The weapon is now ready for military action, according to the state-run KCNA news agency, whose announcement seems to taunt the UN Security Council, which only last Monday warned North Korea to conduct no further missile tests. That demand itself followed a test of what North Korea said was a new type of rocket capable of carrying a nuclear warhead.
Given the rise in temperature, it’s critical for diplomats to de-escalate the situation. The best way is to bring Pyongyang to the negotiating table, then get it to scale back its actions on its own in return for the removal of sanctions on a step-by-step basis.
This is how Tehran was encouraged to sign up to denuclearization under Iranian President Hassan Rouhani, who had been re-elected shortly before the deal was clinched on July 14,2015. Despite persistent threats by US President Donald Trump to walk the nuclear agreement back, the deal remains intact and all economic sanctions against Iran have since been lifted.

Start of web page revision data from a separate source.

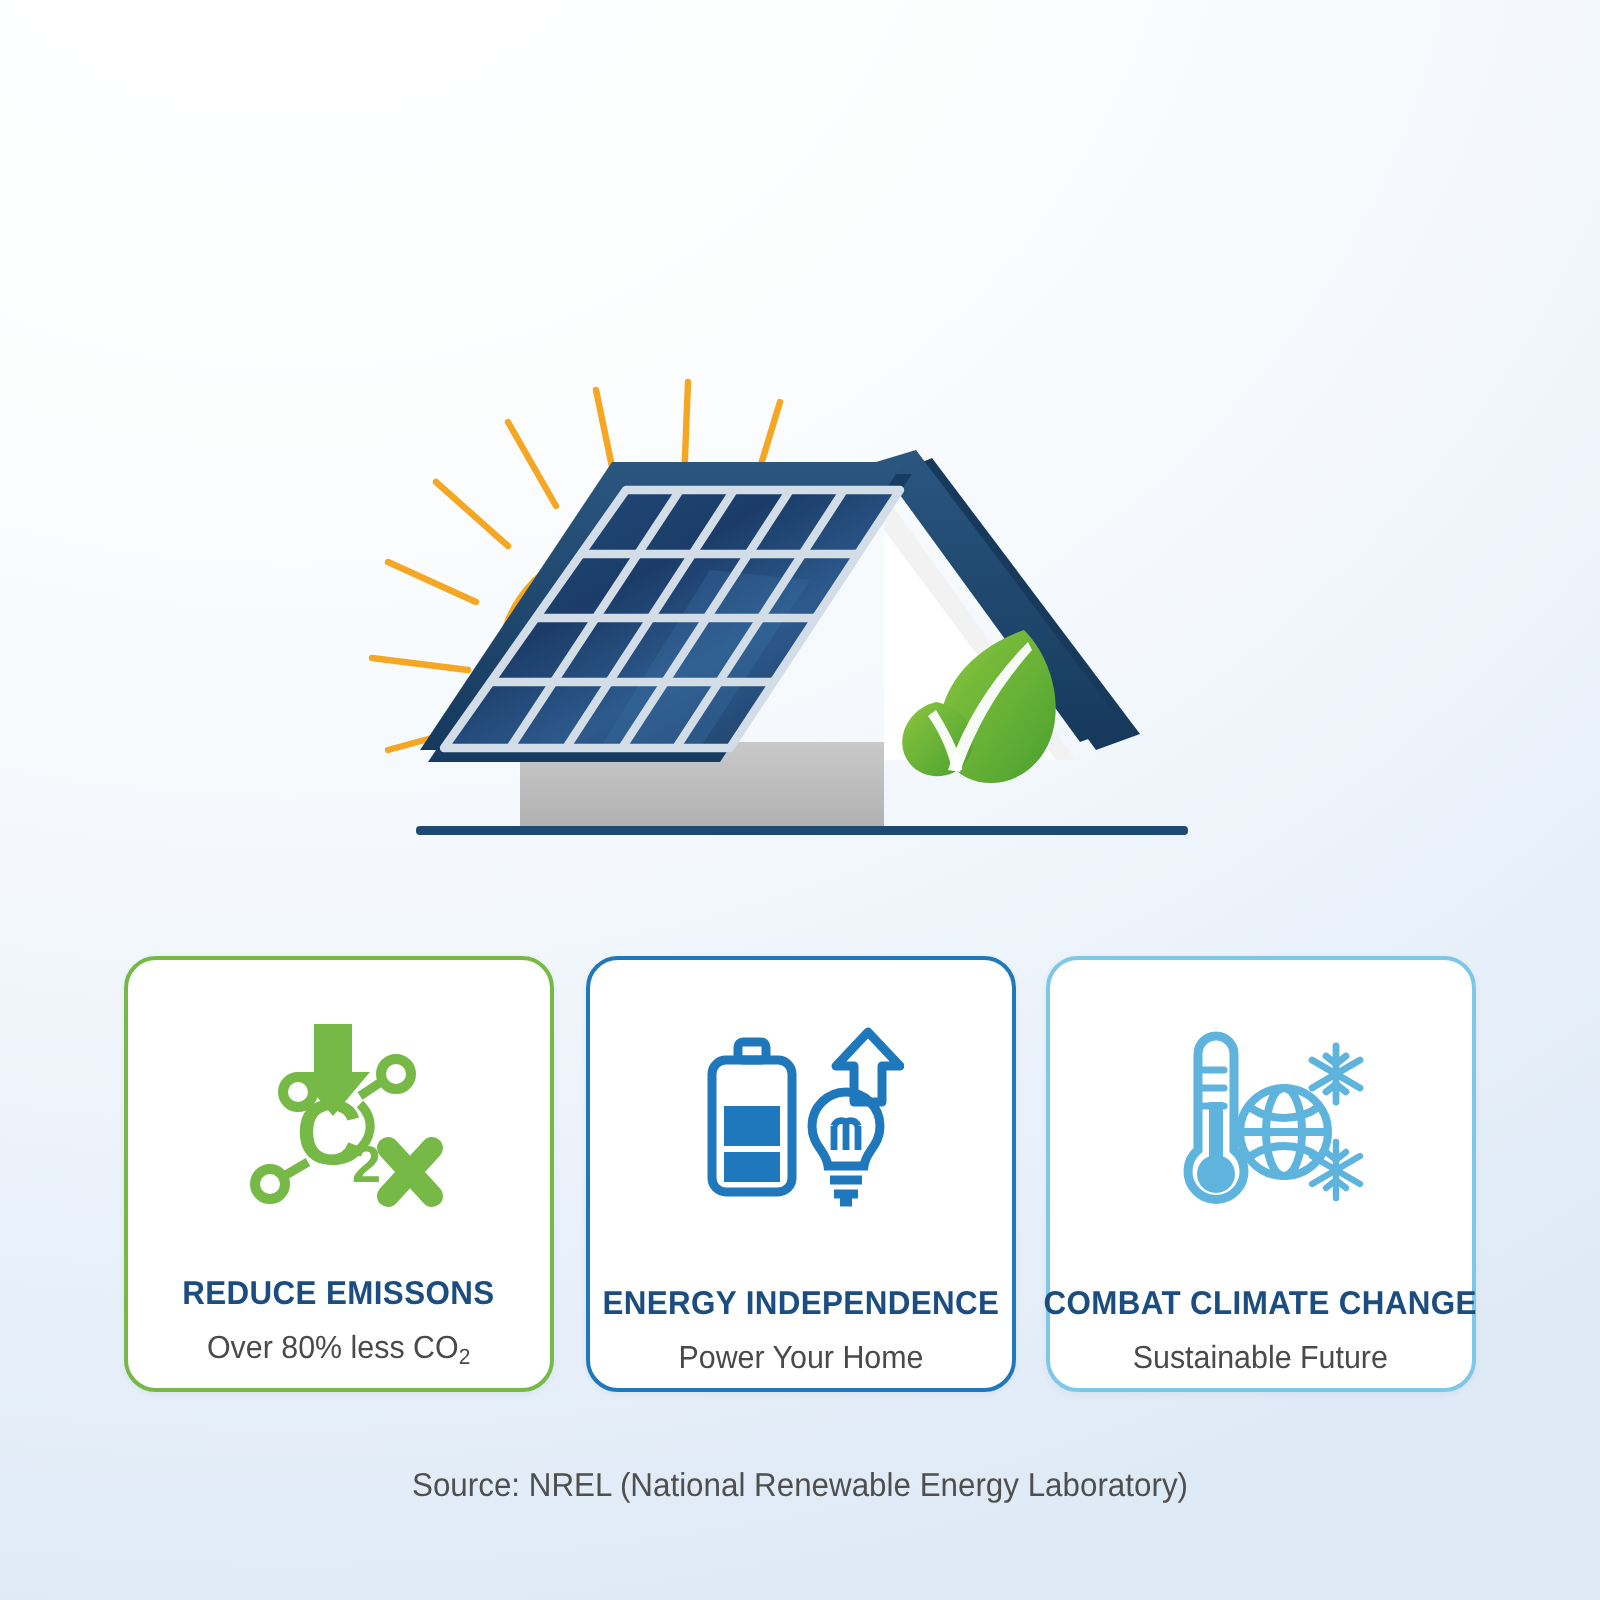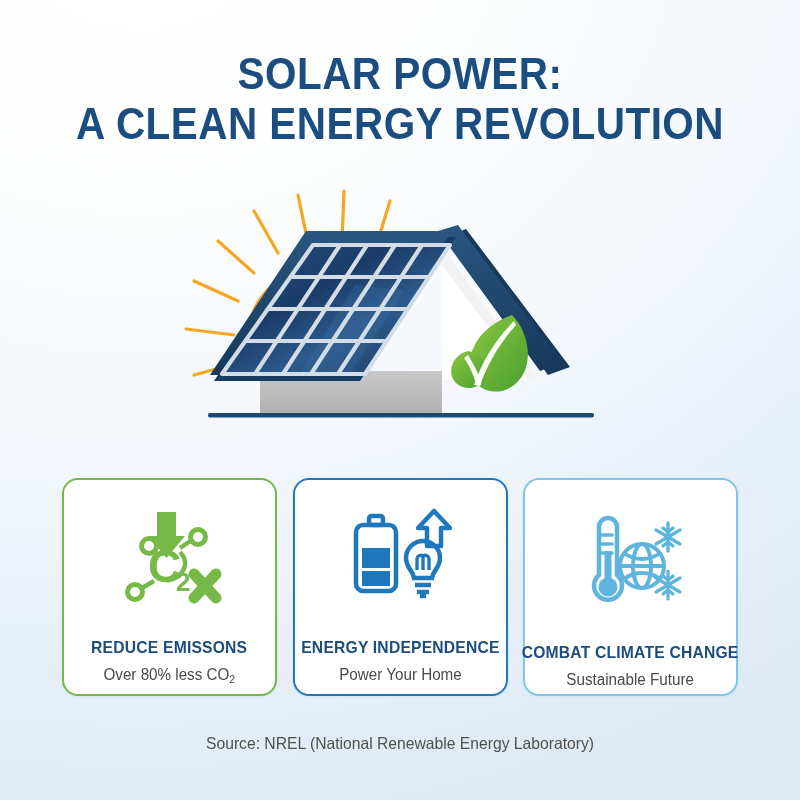"SOLAR POWER:" div.title-block { html: <div> <div>SOLAR POWER:</div> <div>A CLEAN ENERGY REVOLUTION</div> </div> -> none }
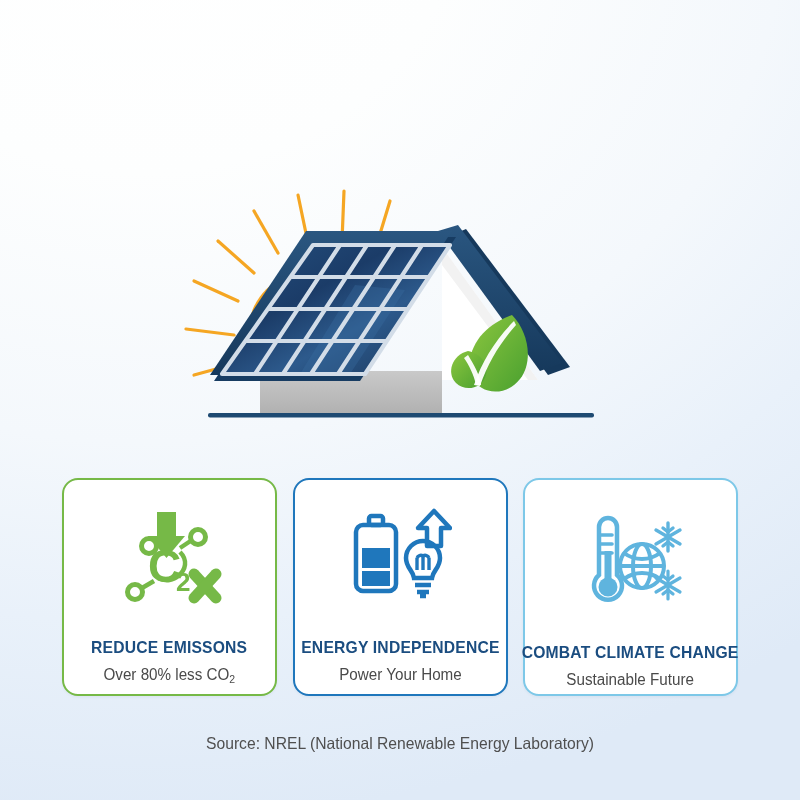"ENERGY INDEPENDENCE" .card.blue { justify-content: none -> center }
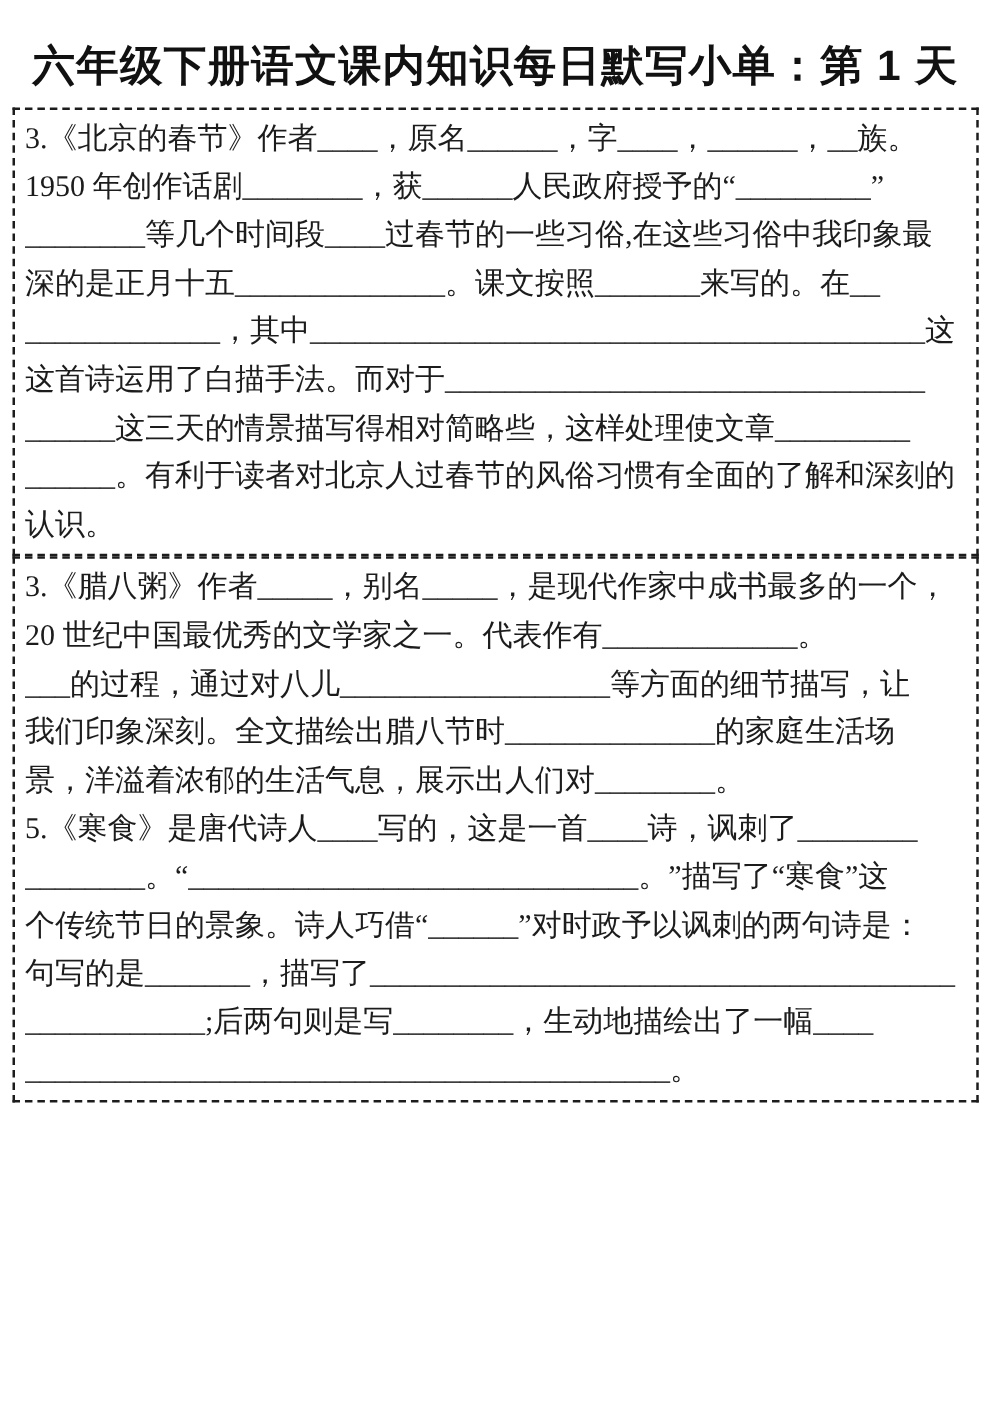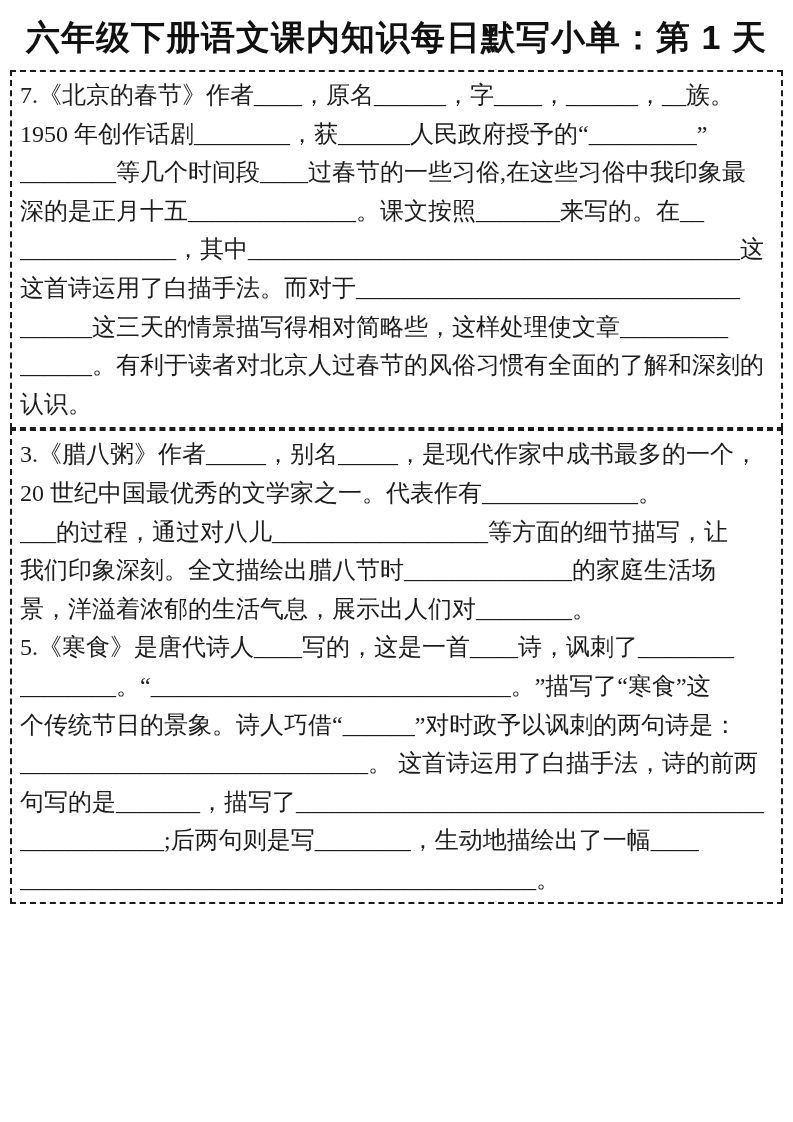"六年级下册语文课内知识每日默写小单：第 1 天" .page { padding-top: 14px -> 30px }
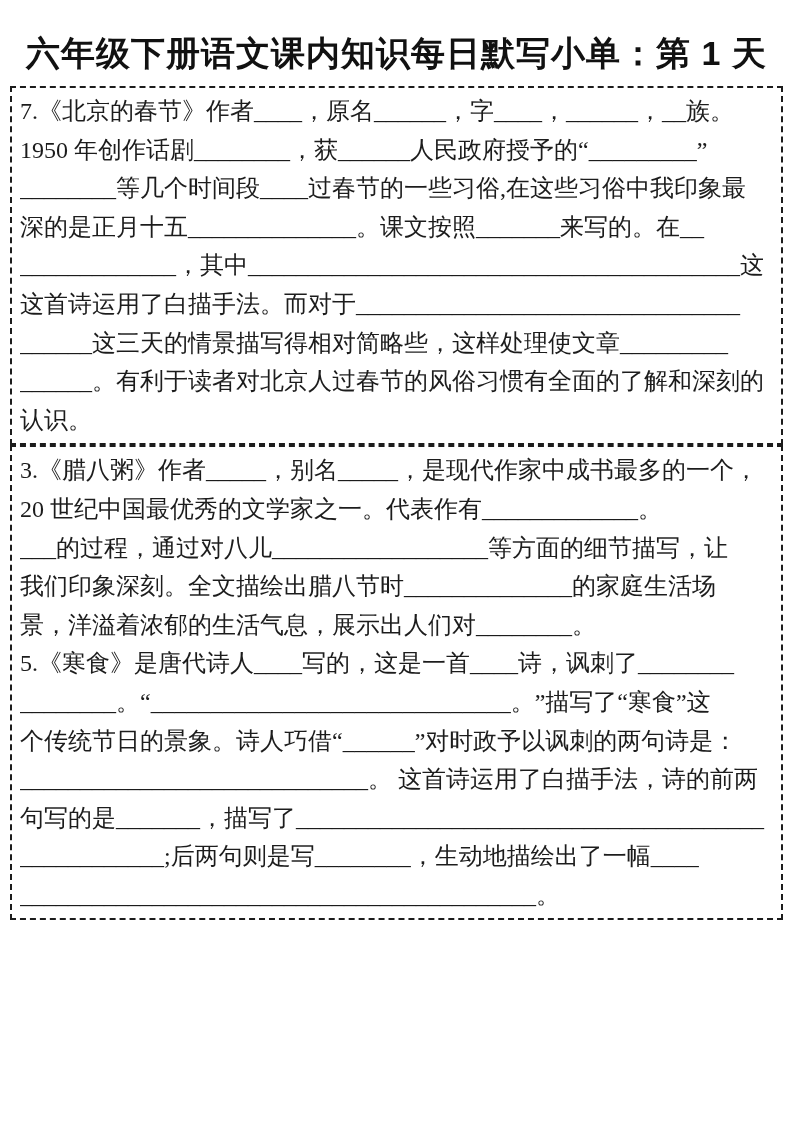"7.《北京的春节》作者____，原名______，字____，______，__" div.text-line { text: 7 -> 3 }
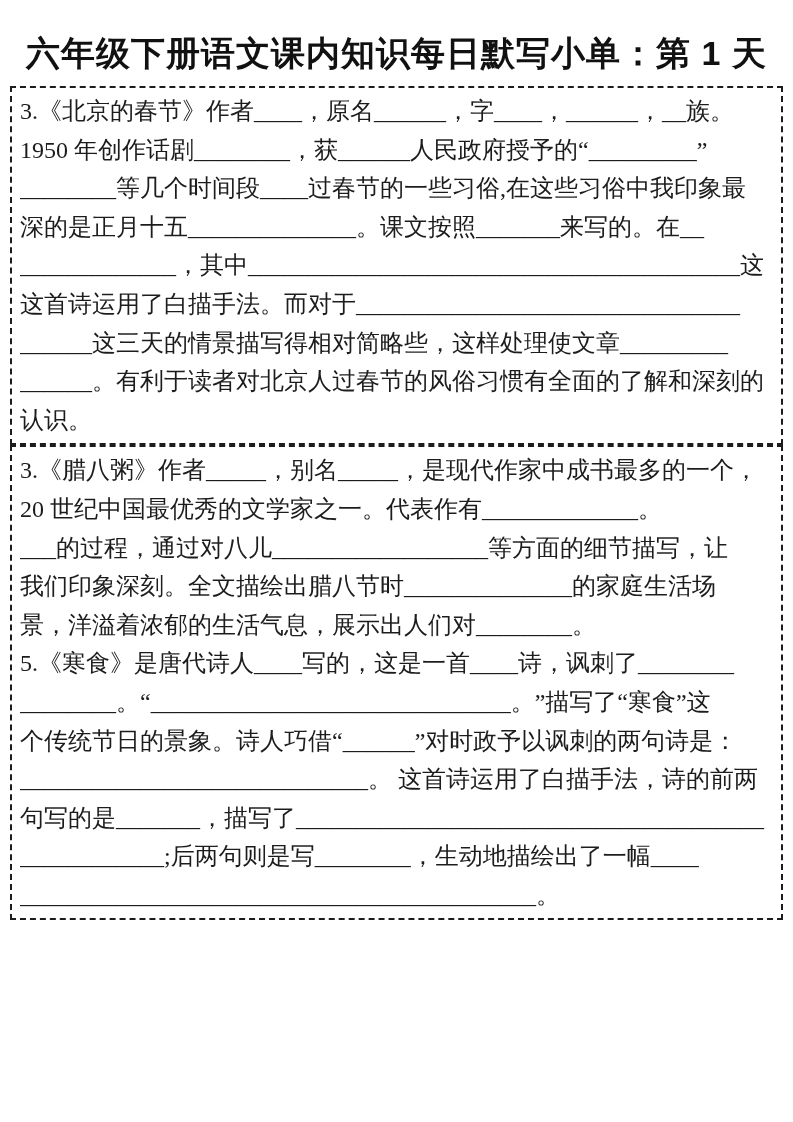"_____________________________。" div.text-line { html: <div>_____________________________。 这首诗运用了白描手法，诗的前两</div> -> none }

On the surface, it seems tempting to pursue a similar path with North Korea – pursue talks, then de-escalate on a step-by-step basis, using the removal of sanctions as a carrot rather than the threat of force as a stick.
Yet, unlike Rouhani, Kim Jong-un does not appear interested in de-escalating the situation. On the contrary, he seems to regale in upping the ante time and again.
Most of North Korea’s neighbours have tried to encourage dialogue. Yet even when Kim has been offered more economic aid from China and guarantees from the US not to attempt regime change or reunification with the South, he has appeared oblivious towards actions aimed at bringing him to the negotiating table – as he has when the calls for dialogue come from South Korea and Russia.
Japan is an exception. Prime Minister Shinzo Abe hasn’ t placed dialogue on the same pedestal as Trump, Chinese President Xi Jinping, Russian President Vladimir Putin or South Korea’s President Moon Jae-in.
To be sure, Japan isn’ t insisting on armed retaliation either. But it thinks firmer action – in the form of stricter sanctions, specifically with Chinese backing – would be useful in altering the trajectory of Kim’s behaviour.